(Web page revision data)

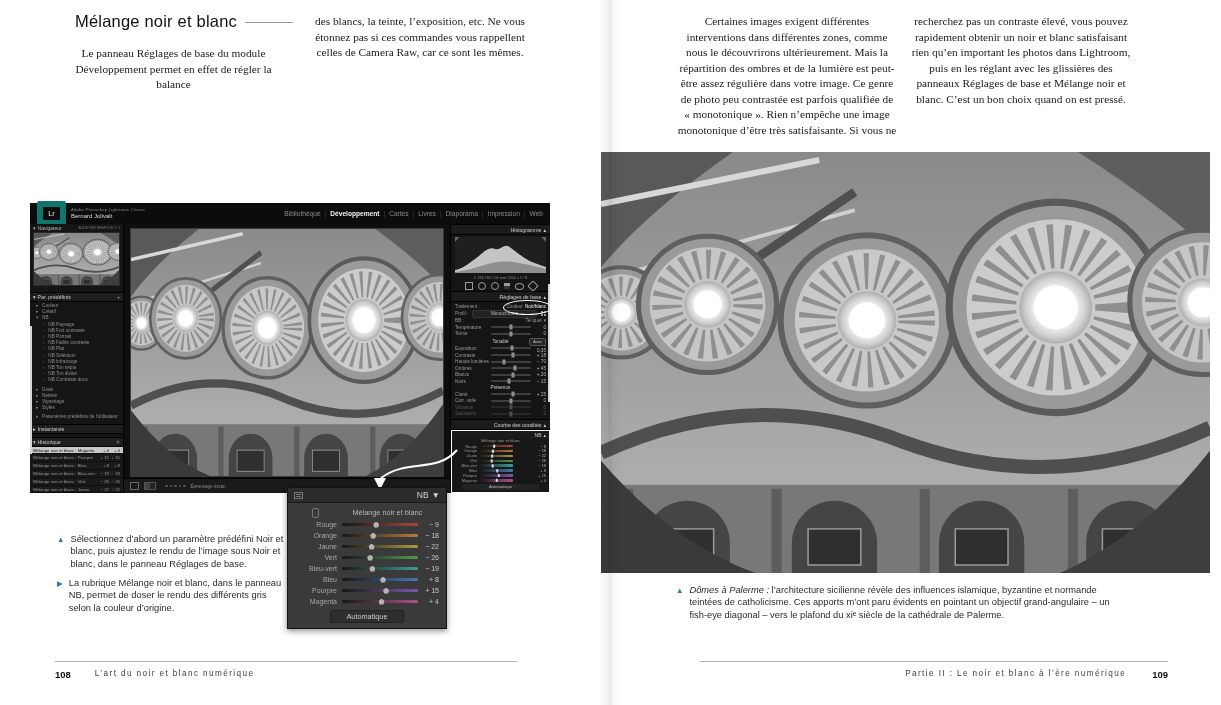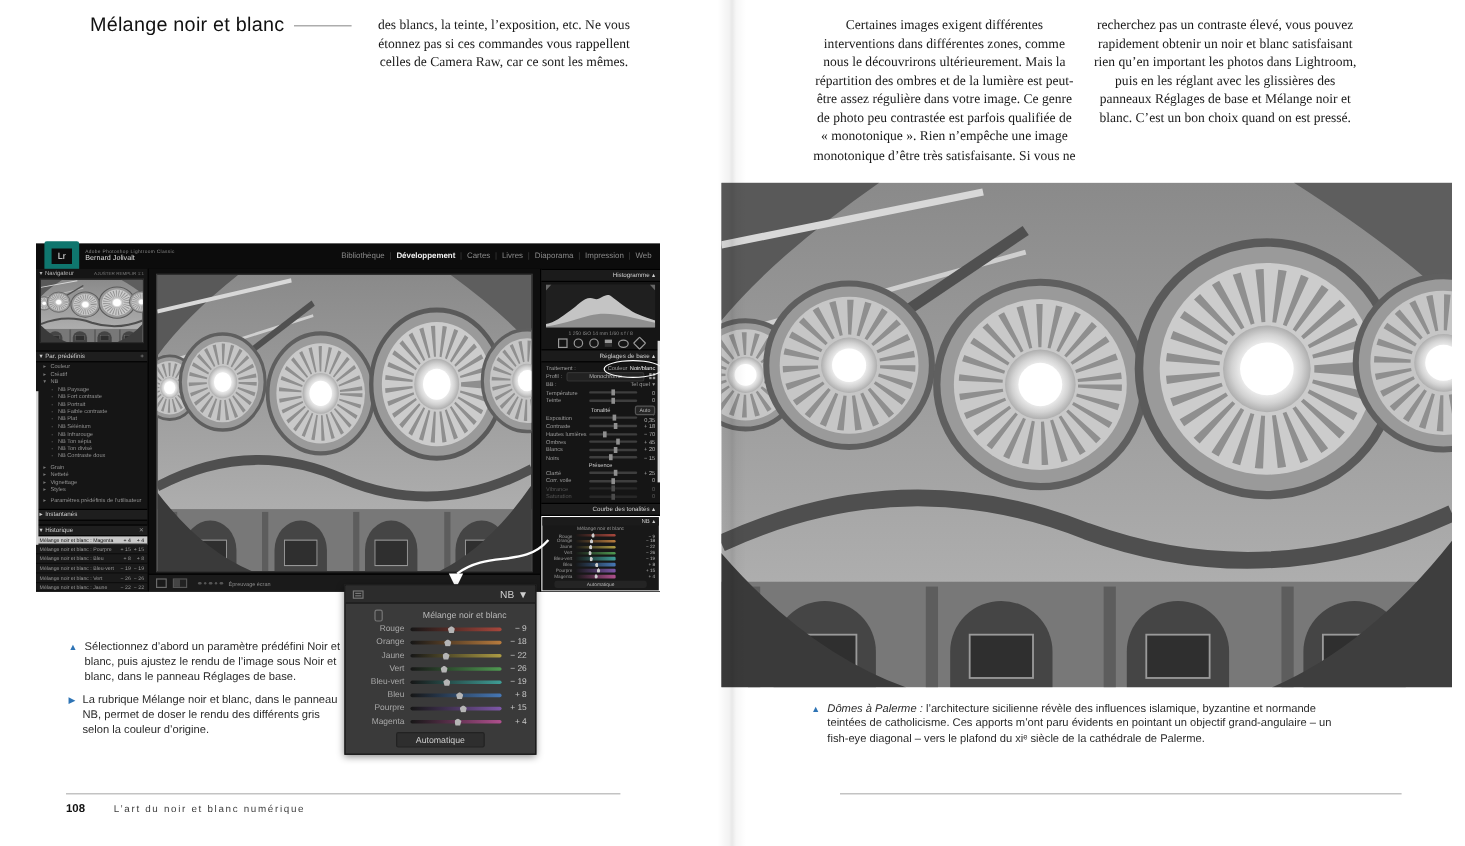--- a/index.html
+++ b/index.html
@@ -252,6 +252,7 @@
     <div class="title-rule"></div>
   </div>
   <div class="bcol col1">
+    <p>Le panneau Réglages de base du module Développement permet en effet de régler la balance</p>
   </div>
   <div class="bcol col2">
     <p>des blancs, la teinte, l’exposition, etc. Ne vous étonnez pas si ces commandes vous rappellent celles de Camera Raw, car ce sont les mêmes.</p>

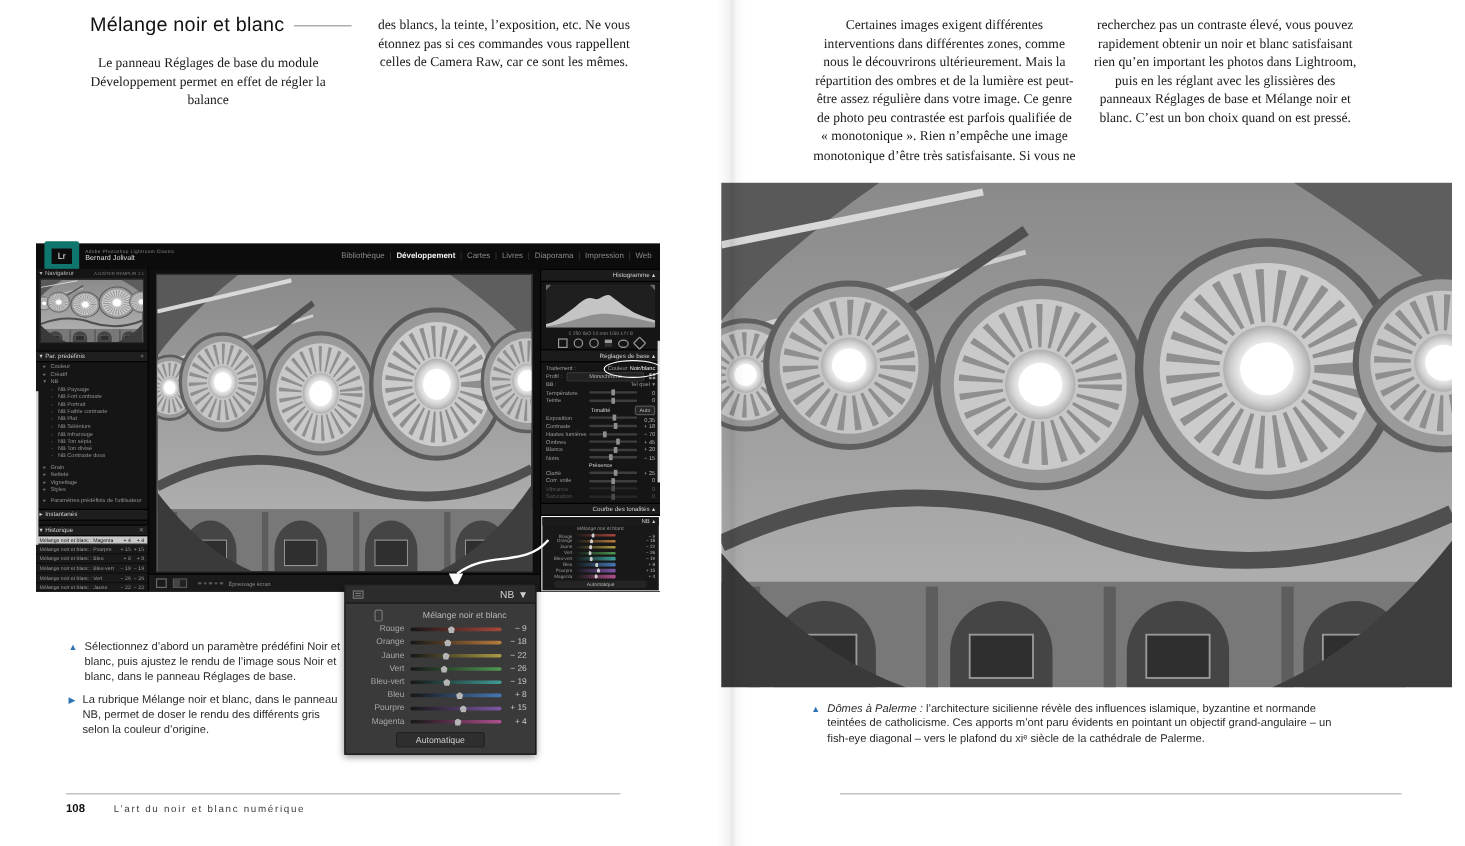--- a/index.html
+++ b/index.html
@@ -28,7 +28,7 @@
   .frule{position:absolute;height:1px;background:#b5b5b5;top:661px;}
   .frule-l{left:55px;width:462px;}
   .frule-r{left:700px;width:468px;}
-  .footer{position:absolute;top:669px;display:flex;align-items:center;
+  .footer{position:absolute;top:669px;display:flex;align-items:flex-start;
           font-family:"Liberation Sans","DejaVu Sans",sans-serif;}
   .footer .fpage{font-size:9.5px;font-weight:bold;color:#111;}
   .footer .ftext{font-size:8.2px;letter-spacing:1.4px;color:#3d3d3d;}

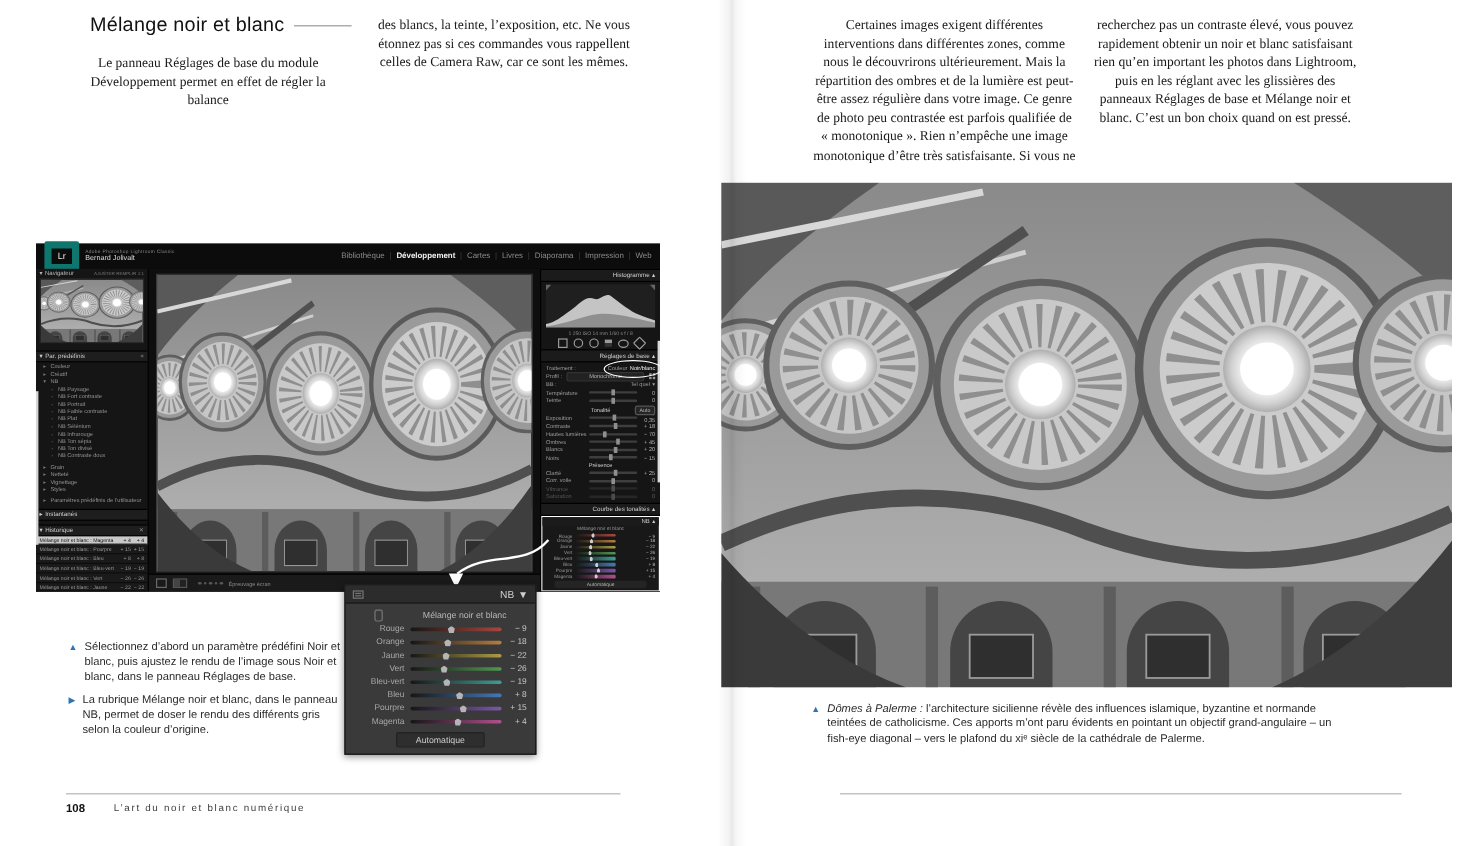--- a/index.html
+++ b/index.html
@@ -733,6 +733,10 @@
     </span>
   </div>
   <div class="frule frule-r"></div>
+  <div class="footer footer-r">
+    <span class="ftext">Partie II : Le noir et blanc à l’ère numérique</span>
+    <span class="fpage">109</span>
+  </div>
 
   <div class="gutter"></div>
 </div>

---

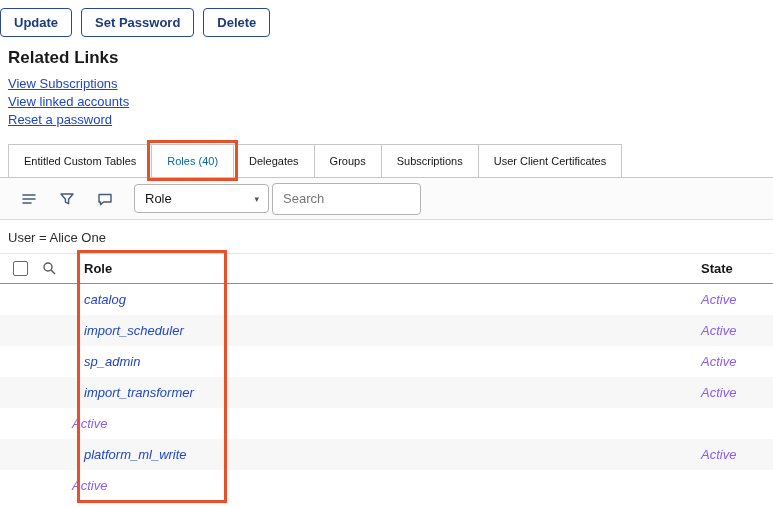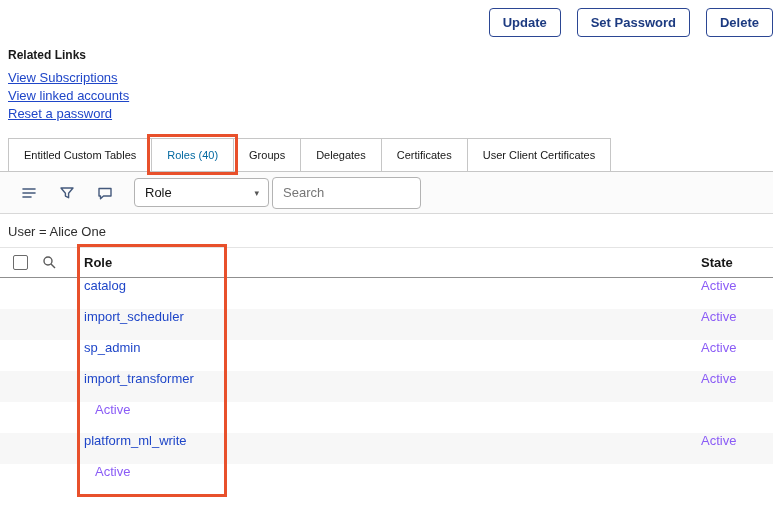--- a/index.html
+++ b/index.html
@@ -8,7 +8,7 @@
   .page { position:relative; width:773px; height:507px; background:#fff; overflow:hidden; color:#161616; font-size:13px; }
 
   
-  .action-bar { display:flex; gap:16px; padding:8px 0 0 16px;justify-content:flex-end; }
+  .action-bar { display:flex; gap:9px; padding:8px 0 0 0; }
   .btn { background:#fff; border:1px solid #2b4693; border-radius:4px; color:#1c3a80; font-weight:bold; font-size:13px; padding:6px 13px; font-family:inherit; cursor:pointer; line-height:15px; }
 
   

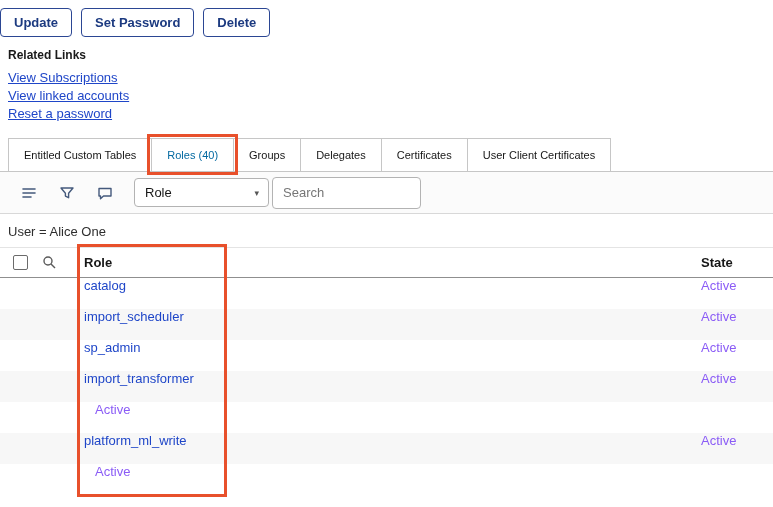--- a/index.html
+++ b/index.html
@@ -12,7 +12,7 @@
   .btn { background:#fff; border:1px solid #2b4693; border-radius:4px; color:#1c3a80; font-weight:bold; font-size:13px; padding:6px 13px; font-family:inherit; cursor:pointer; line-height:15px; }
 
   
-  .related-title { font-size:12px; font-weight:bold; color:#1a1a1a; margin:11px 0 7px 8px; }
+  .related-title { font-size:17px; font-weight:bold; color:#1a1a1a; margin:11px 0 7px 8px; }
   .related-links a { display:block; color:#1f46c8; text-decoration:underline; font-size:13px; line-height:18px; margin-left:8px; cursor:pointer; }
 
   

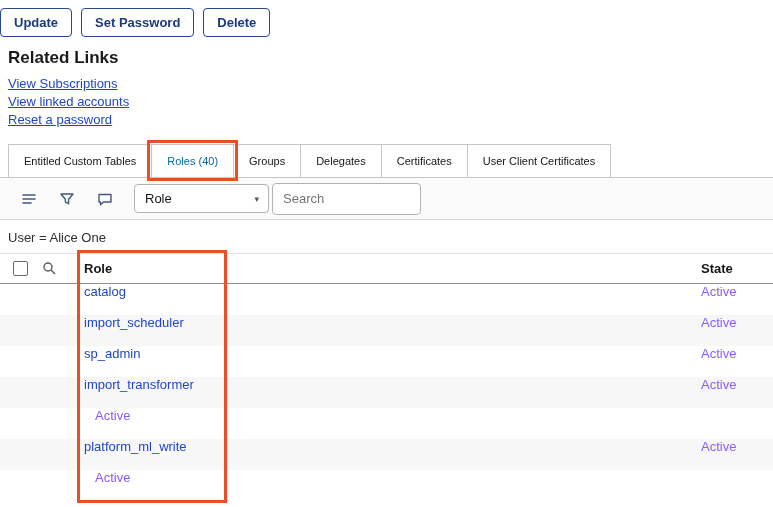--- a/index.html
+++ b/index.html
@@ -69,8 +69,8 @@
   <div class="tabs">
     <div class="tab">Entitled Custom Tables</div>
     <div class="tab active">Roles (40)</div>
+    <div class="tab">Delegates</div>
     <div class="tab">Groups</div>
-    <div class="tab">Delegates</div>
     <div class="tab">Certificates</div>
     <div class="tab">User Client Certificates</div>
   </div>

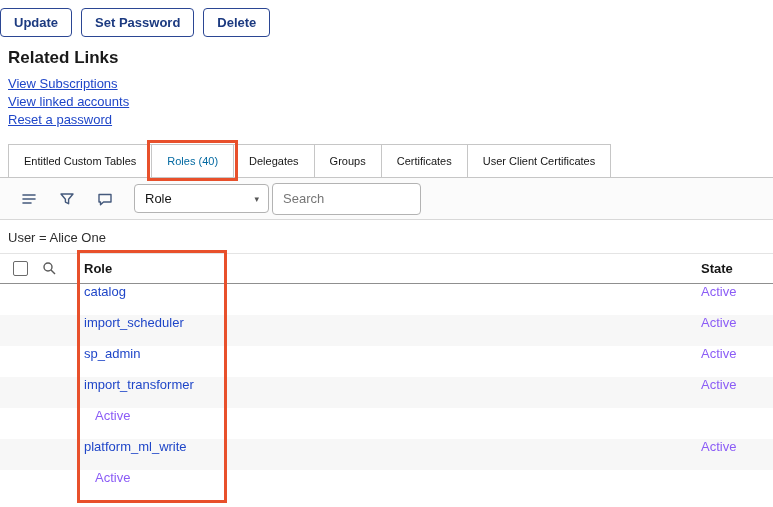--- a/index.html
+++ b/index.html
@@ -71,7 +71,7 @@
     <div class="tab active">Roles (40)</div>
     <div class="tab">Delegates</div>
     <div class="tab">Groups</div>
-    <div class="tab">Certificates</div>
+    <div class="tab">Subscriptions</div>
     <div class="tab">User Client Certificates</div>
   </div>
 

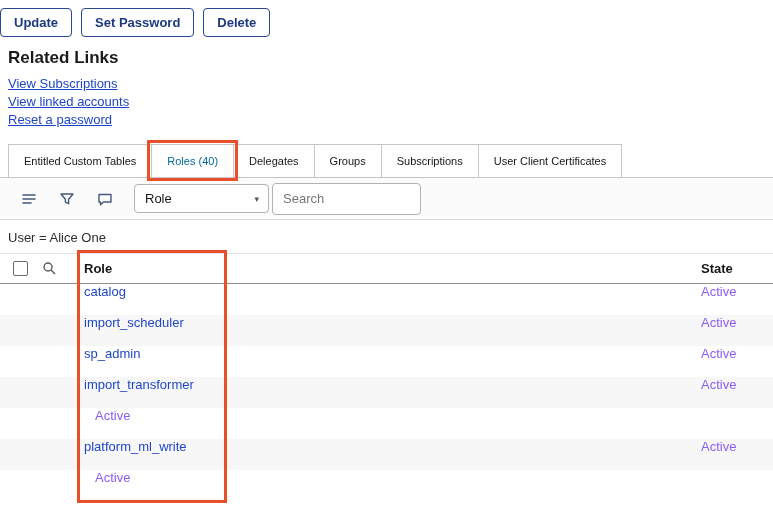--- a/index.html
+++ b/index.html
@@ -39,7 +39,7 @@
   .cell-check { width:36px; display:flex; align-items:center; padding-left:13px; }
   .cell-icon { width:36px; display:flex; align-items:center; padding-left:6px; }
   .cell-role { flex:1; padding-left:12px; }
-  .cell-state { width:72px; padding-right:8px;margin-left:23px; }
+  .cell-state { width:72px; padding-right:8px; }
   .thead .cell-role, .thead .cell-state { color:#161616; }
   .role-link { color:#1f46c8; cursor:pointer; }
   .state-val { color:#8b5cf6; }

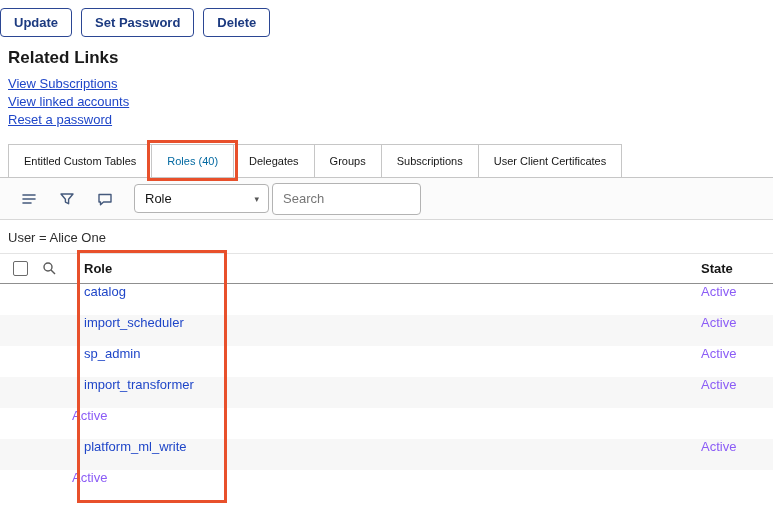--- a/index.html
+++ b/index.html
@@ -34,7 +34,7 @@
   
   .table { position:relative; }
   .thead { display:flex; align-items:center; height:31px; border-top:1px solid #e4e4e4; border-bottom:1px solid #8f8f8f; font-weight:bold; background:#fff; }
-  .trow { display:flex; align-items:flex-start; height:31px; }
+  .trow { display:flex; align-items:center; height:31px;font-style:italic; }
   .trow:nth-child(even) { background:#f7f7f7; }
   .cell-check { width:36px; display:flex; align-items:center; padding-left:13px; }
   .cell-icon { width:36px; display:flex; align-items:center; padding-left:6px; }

* Exercise aim:
Scan the data above for the word "padding", then copy every line that holds it.

* Response for this exercise:
-  .action-bar { display:flex; gap:16px; padding:8px 0 0 16px;justify-content:flex-end; }
+  .action-bar { display:flex; gap:9px; padding:8px 0 0 0; }
   .btn { background:#fff; border:1px solid #2b4693; border-radius:4px; color:#1c3a80; font-weight:bold; font-size:13px; padding:6px 13px; font-family:inherit; cursor:pointer; line-height:15px; }
   .btn { background:#fff; border:1px solid #2b4693; border-radius:4px; color:#1c3a80; font-weight:bold; font-size:13px; padding:6px 13px; font-family:inherit; cursor:pointer; line-height:15px; }
   .cell-check { width:36px; display:flex; align-items:center; padding-left:13px; }
   .cell-icon { width:36px; display:flex; align-items:center; padding-left:6px; }
   .cell-role { flex:1; padding-left:12px; }
-  .cell-state { width:72px; padding-right:8px;margin-left:23px; }
+  .cell-state { width:72px; padding-right:8px; }
   .cell-check { width:36px; display:flex; align-items:center; padding-left:13px; }
   .cell-icon { width:36px; display:flex; align-items:center; padding-left:6px; }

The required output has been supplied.